Hommage à une «pelle à feu» qui risque la prison
Pas facile la vie de sage-femme. Une nouvelle en provenance de Berthier nous dit que Madame Beauchêne est dans de beaux draps.
Élise Durand, femme de Pierre Beauchêne, cultivateur de la paroisse de St-Cuthbert, sage femme, qui a été arrêtée, il y a quelques jours, sur un warrant du coroner du District du Richelieu, a été lundi denier admise à caution par son Honneur le juge Gill, sur requête de C. A. Chênevert, avocat de Berthier, et remise en liberté, en attendant son procès qui aura lieu le vingt janvier prochain, devant la Cour du Banc de la Reine à Sorel.
D’après les renseignements obtenus, nous sommes prêt à dire que ce n’est ni plus ni moins qu’une persécution qu’on voudrait exercer contre cette pauvre femme, qui est parfaitement innocente du crime dont on l’accuse, et cela de la part de certains médecins.
Madame Beauchêne est une de ces femmes habiles et fortes, destinée, dirait-on, par la Providence à soulager les maux de leurs semblables, en l’absence des personnes de l’art.

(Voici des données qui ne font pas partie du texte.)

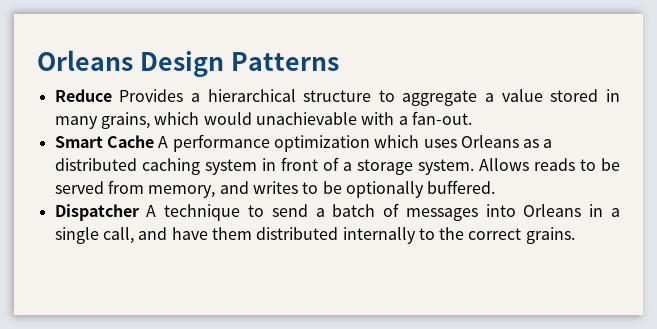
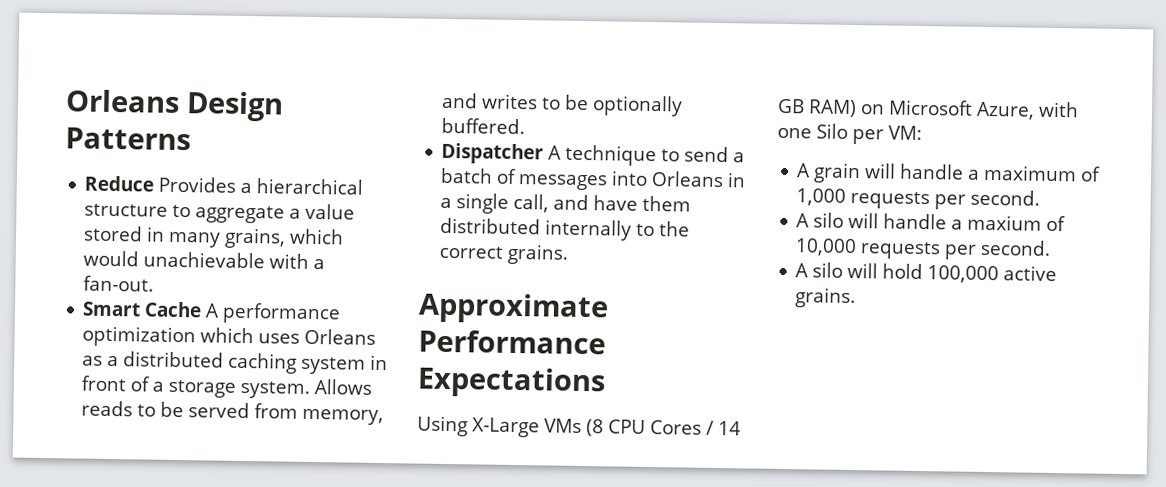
(575, 235) none -> [418,292,609,325] [418,329,606,355] [417,366,606,399] [417,415,741,438] [777,98,1079,120] [777,123,922,145] [797,162,1102,184] [796,188,1041,210] [796,212,1067,232] [795,238,1052,260] [795,262,1058,284] [795,287,857,309] // Approximate Performance Expectations // Using X-Large VMs (8 CPU Cores / 14 GB RAM) on Microsoft Azure, with one Silo per VM: // A grain will handle a maximum of 1,000 requests per second. // A silo will handle a maxium of 10,000 requests per second. // A silo will hold 100,000 active grains.

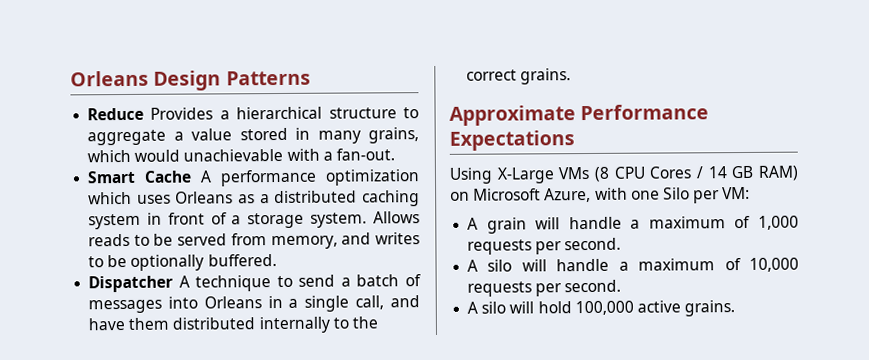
[967,214,1043,231] maxium -> [638,258,716,271] maximum

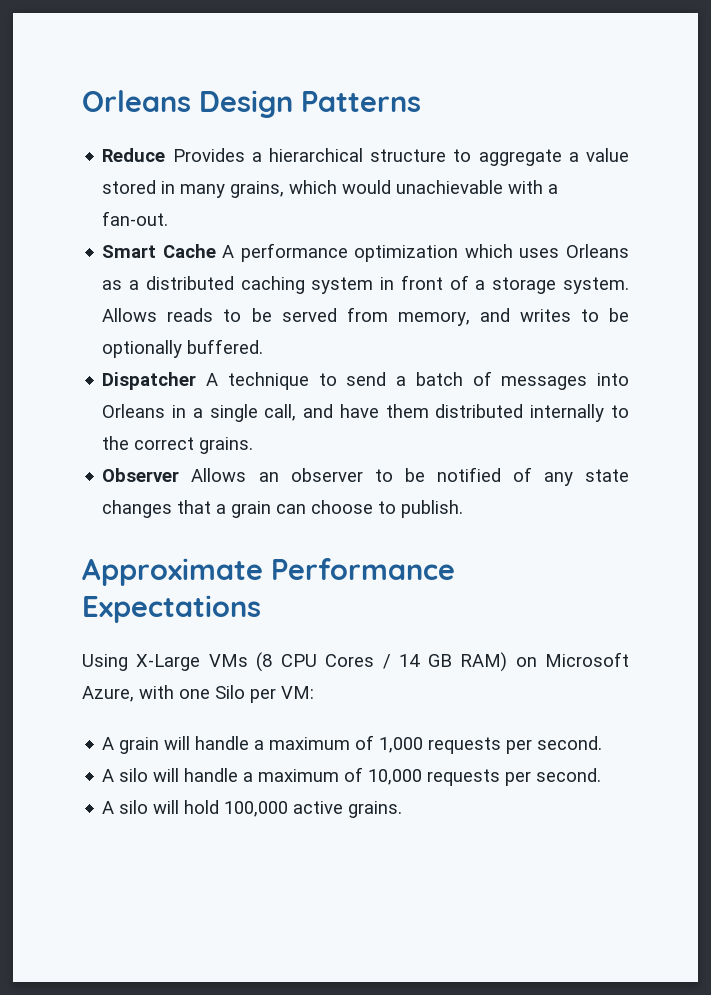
(572, 76) none -> [102,467,629,486] [102,500,464,518] // Observer Allows an observer to be notified of any state changes that a grain can choose to publish.

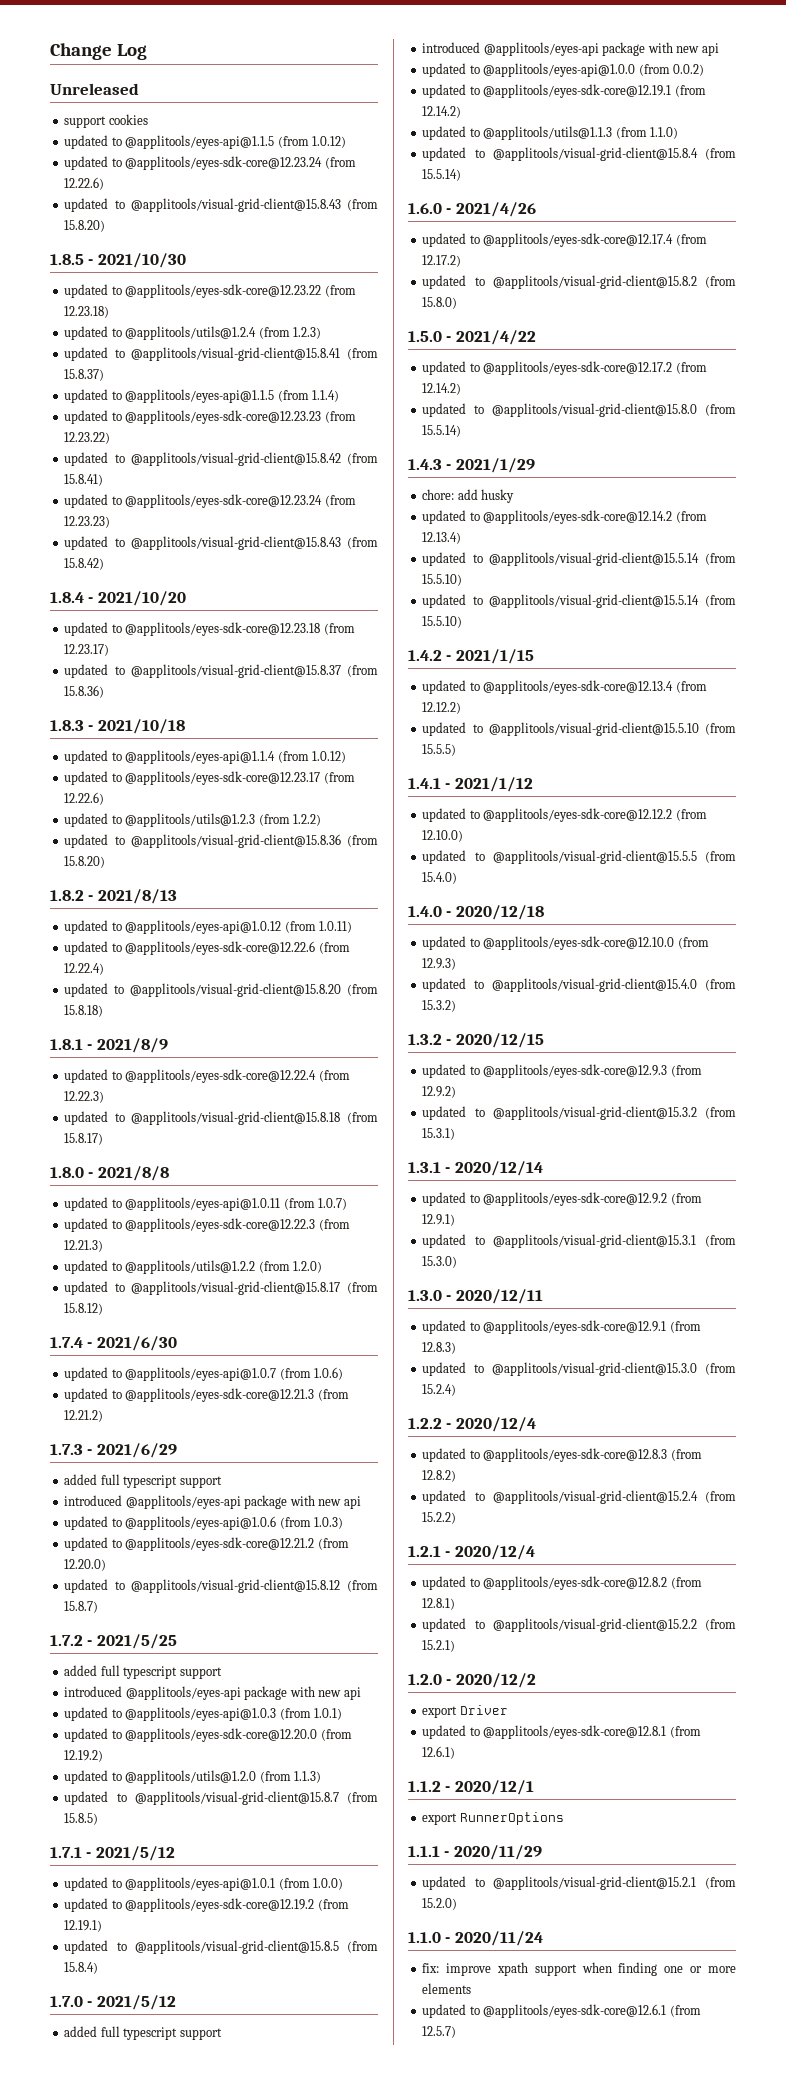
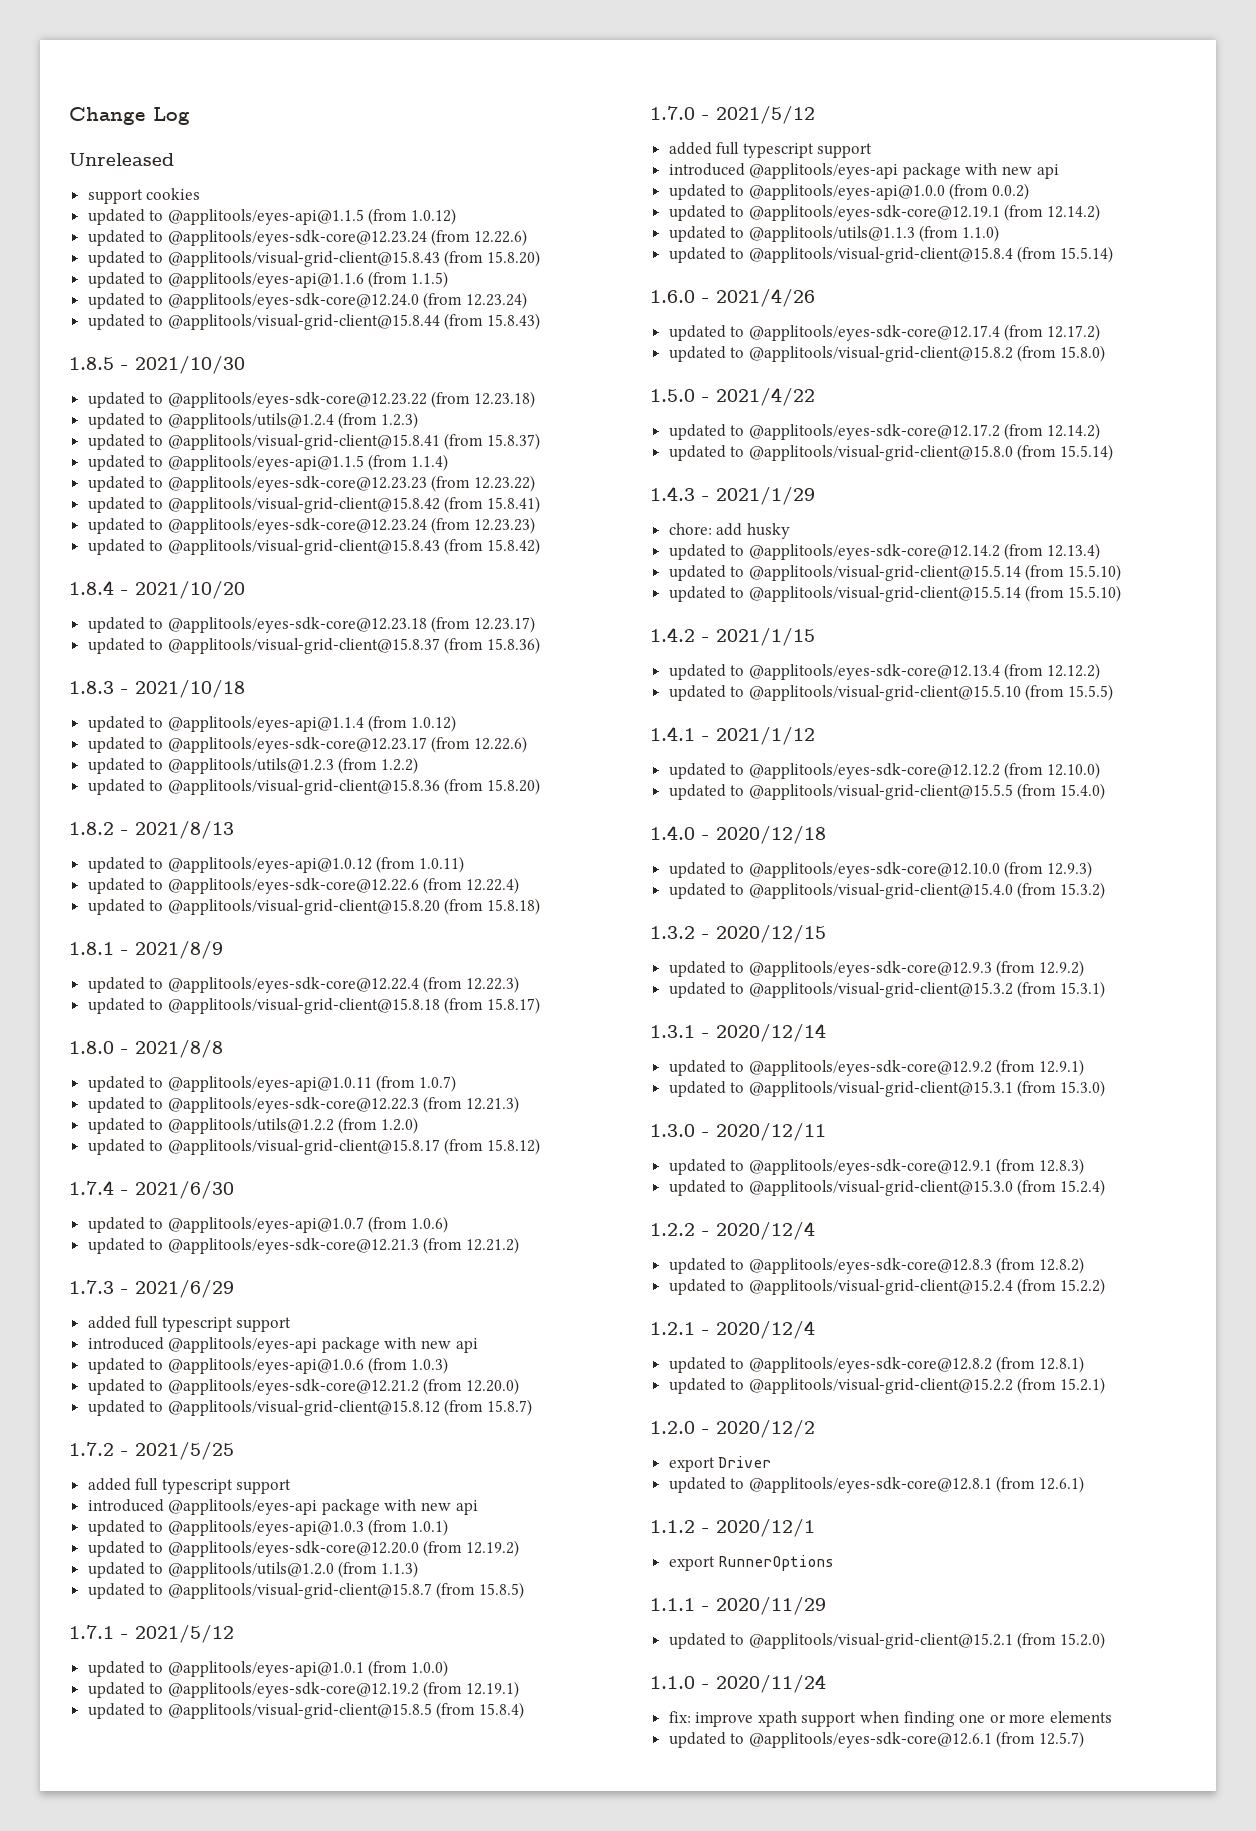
(106, 226) none -> [87,271,449,288] [87,292,528,309] [87,313,541,330] // updated to @applitools/eyes-api@1.1.6 (from 1.1.5) // updated to @applitools/eyes-sdk-core@12.24.0 (from 12.23.24) // updated to @applitools/visual-grid-client@15.8.44 (from 15.8.43)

Là où demeure madame Beauchêne, on est à sept lieues des médecins, et la plupart des habitants de l’endroit sont pauvres, sans chevaux ni voiture, de sorte qu’il est très difficile de recourir aux médecins, même dans les cas de nécessité. Madame Beauchêne avait déjà six cents fois pratiqué l’art bienfaisant et surtout gratuit qu’elle exerce, quand elle fut requise d’aller secourir une jeune femme du nom de Gaillardet.
Madame Beauchêne s’y rendit la nuit à pied, dans des chemins impossibles, mais, voyant que le cas dont il s’agissait était grave, elle insista auprès des gens de la maison pour leur envoyer chercher un médecin, et elle-même se mit sur le chemin pour trouver une voiture, mais sans succès.
La femme Gaillardet, se sentant de plus en plus malade, insista auprès de madame Beauchêne pour l’assister dans sa maladie, et c’est là qu’arriva, sans la moindre conspiration de madame Beauchêne, l’accident dont on a voulu et dont on veut tenir madame Beauchêne responsable.
On nous assure même que d’après l’enquête du coroner et d’après la preuve faite, il n’apparaît pas du tout que madame Beauchêne puisse être accusée d’aucune offense en loi. C’est un grand coup qu’on a voulu porter, mais c’est un petit résultat qu’on obtiendra probablement.
Le Sorelois, 6 novembre 1885.
La photographie prise en 1931 est celle de Caroline Buckle, sage-femme et herboriste à Old Fort. L’image est déposée à la Bibliothèque et Archives nationales du Québec à Sept-Îles, Fonds Groupe d’action et de développement économique et culturel de la Basse Côte-Nord, Photographies, cote : P12,S2,P268.